Department of Allergy and Immunology, Royal Children's Hospital, Parkville, Australia; Murdoch Childrens Research Institute, Royal Children's Hospital, Parkville, Australia; Department of Paediatrics, University of Melbourne, Melbourne, Australia.
Department of Allergy and Immunology, Royal Children's Hospital, Parkville, Australia; Murdoch Childrens Research Institute, Royal Children's Hospital, Parkville, Australia; Department of Paediatrics, University of Melbourne, Melbourne, Australia; University of Manchester, Manchester, United Kingdom.
J Allergy Clin Immunol. 2014 Feb;133(2):476-84. doi: 10.1016/j.jaci.2013.11.019. Epub 2014 Jan 2.
It is unknown whether population infant feeding practices have changed since recently revised Australian allergy guidelines removed recommendations to delay allergenic solids.
We sought to determine whether updated 2008 guidelines were associated with changes in feeding practice and to determine whether sociodemographic factors influenced this response.
In a population-based, cross-sectional study (HealthNuts) of 5276 infants recruited between 2007 and 2011 in Melbourne, Australia, parents reported on infant feeding practices. Multinomial logistic regression was used to investigate the associations between recruitment year and feeding practices and whether these associations were modified by sociodemographic factors.
Compared with participants recruited in 2007-2009, those recruited in 2009-2011 were more likely to introduce solids at age 4 months (adjusted multinomial odds ratio [aMOR], 1.21; 95% CI, 1.02-1.45; P = .032) and less likely to introduce solids at age 6 months (aMOR, 0.80; 95% CI, 0.69-0.92; P = .002), egg after 6 months (aMOR, 0.82; 95% CI, 0.71-0.94; P = .004), and peanut after 12 months (aMOR, 0.70; 95% CI, 0.49-0.98; P = .037).
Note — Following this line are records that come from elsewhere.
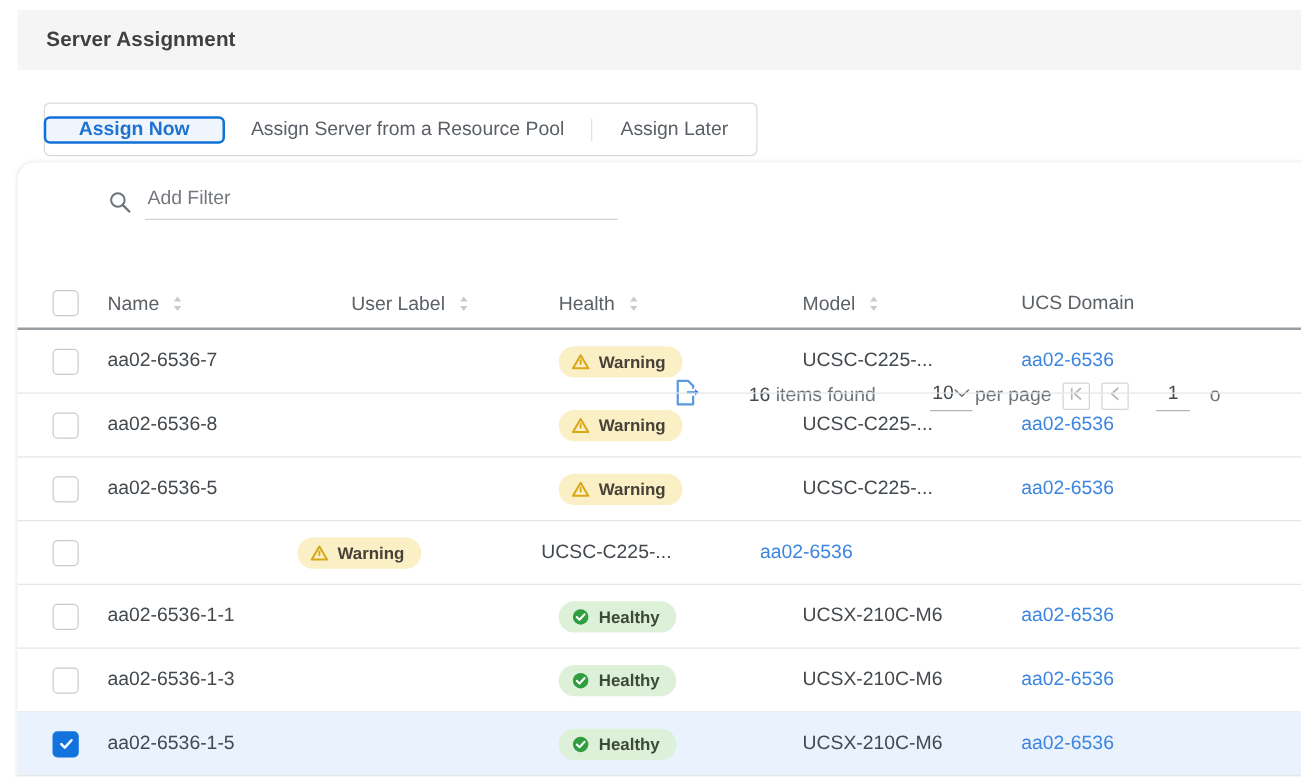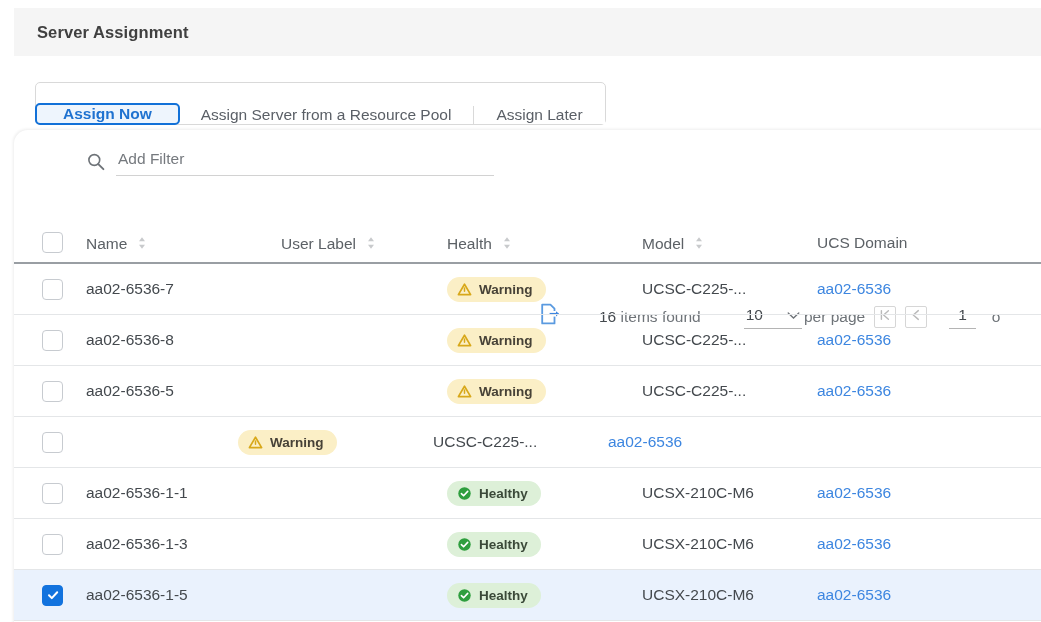--- a/index.html
+++ b/index.html
@@ -26,7 +26,7 @@
   
   .tabbar {
     position: absolute; left: 35px; top: 82px;
-    height: 43px; display: flex; align-items: flex-end;
+    height: 43px; display: flex; align-items: center;
     border: 1px solid #d9d9d9; border-radius: 5px;
     background: #ffffff;
   }

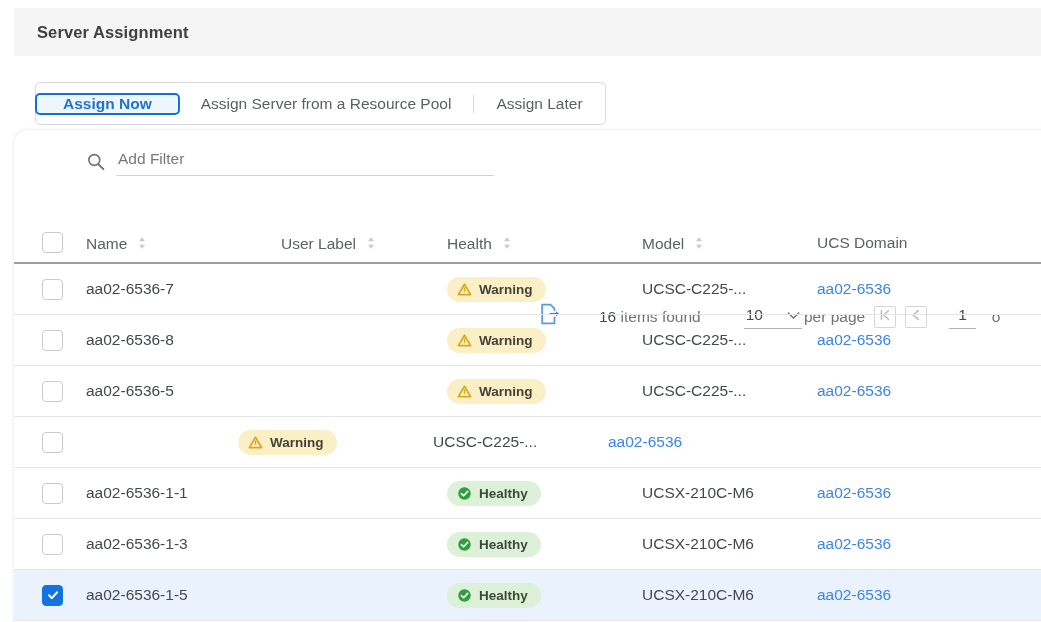--- a/index.html
+++ b/index.html
@@ -91,7 +91,7 @@
   .items-found { color: #6e7378; }
   .items-found b { color: #44494e; font-weight: 400; }
   .perpage-select {
-    display: inline-flex; align-items: center; gap: 24px;
+    display: inline-flex; align-items: center; gap: 0;
     margin-left: 43px;
     border-bottom: 1px solid #b4b4b4;
     padding: 0 2px 4px 2px;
Although parents recruited in 2009-2011 were less likely to formula feed (aMOR, 0.84; 95% CI, 0.72-0.98; P = .023), formula-fed infants were more likely to be given a partially hydrolyzed formula (aMOR, 1.37; 95% CI, 1.12-1.70; P = .003). These changes were significantly stronger among families with a higher socioeconomic status and those without a family history of allergies.
Updated national allergy guidelines are associated with reduced delay in introduction of solids, egg, and peanut and an increase in partially hydrolyzed formula use among formula-fed infants. Higher socioeconomic status and absence of family history of allergies were associated with better uptake of feeding guidelines.
最近修订的澳大利亚过敏指南取消了延迟食用致敏固体食物的建议,目前尚不清楚人群婴儿喂养方式是否发生了变化。
我们旨在确定更新的 2008 年指南是否与喂养方式的变化有关,并确定社会人口因素是否对此有影响。
在澳大利亚墨尔本进行的一项基于人群的横断面研究(HealthNuts)中,招募了 5276 名 2007 年至 2011 年间的婴儿父母,报告了婴儿的喂养方式。使用多项逻辑回归分析来研究招募年份与喂养方式之间的关联,以及这些关联是否受社会人口因素的影响。
与 2007-2009 年招募的参与者相比,2009-2011 年招募的参与者更有可能在 4 月龄时引入固体食物(调整后的多项优势比[aMOR],1.21;95%置信区间[CI],1.02-1.45;P=0.032),不太可能在 6 月龄时引入固体食物(aMOR,0.80;95%CI,0.69-0.92;P=0.002),在 6 个月后引入鸡蛋(aMOR,0.82;95%CI,0.71-0.94;P=0.004),在 12 个月后引入花生(aMOR,0.70;95%CI,0.49-0.98;P=0.037)。尽管 2009-2011 年招募的父母更有可能配方喂养(aMOR,0.84;95%CI,0.72-0.98;P=0.023),但配方喂养的婴儿更有可能接受部分水解配方(aMOR,1.37;95%CI,1.12-1.70;P=0.003)。这些变化在社会经济地位较高的家庭和没有过敏家族史的家庭中更为明显。
更新的国家过敏指南与固体食物、鸡蛋和花生引入时间的延迟减少以及配方喂养婴儿部分水解配方使用率的增加有关。较高的社会经济地位和没有过敏家族史与更好地采用喂养指南有关。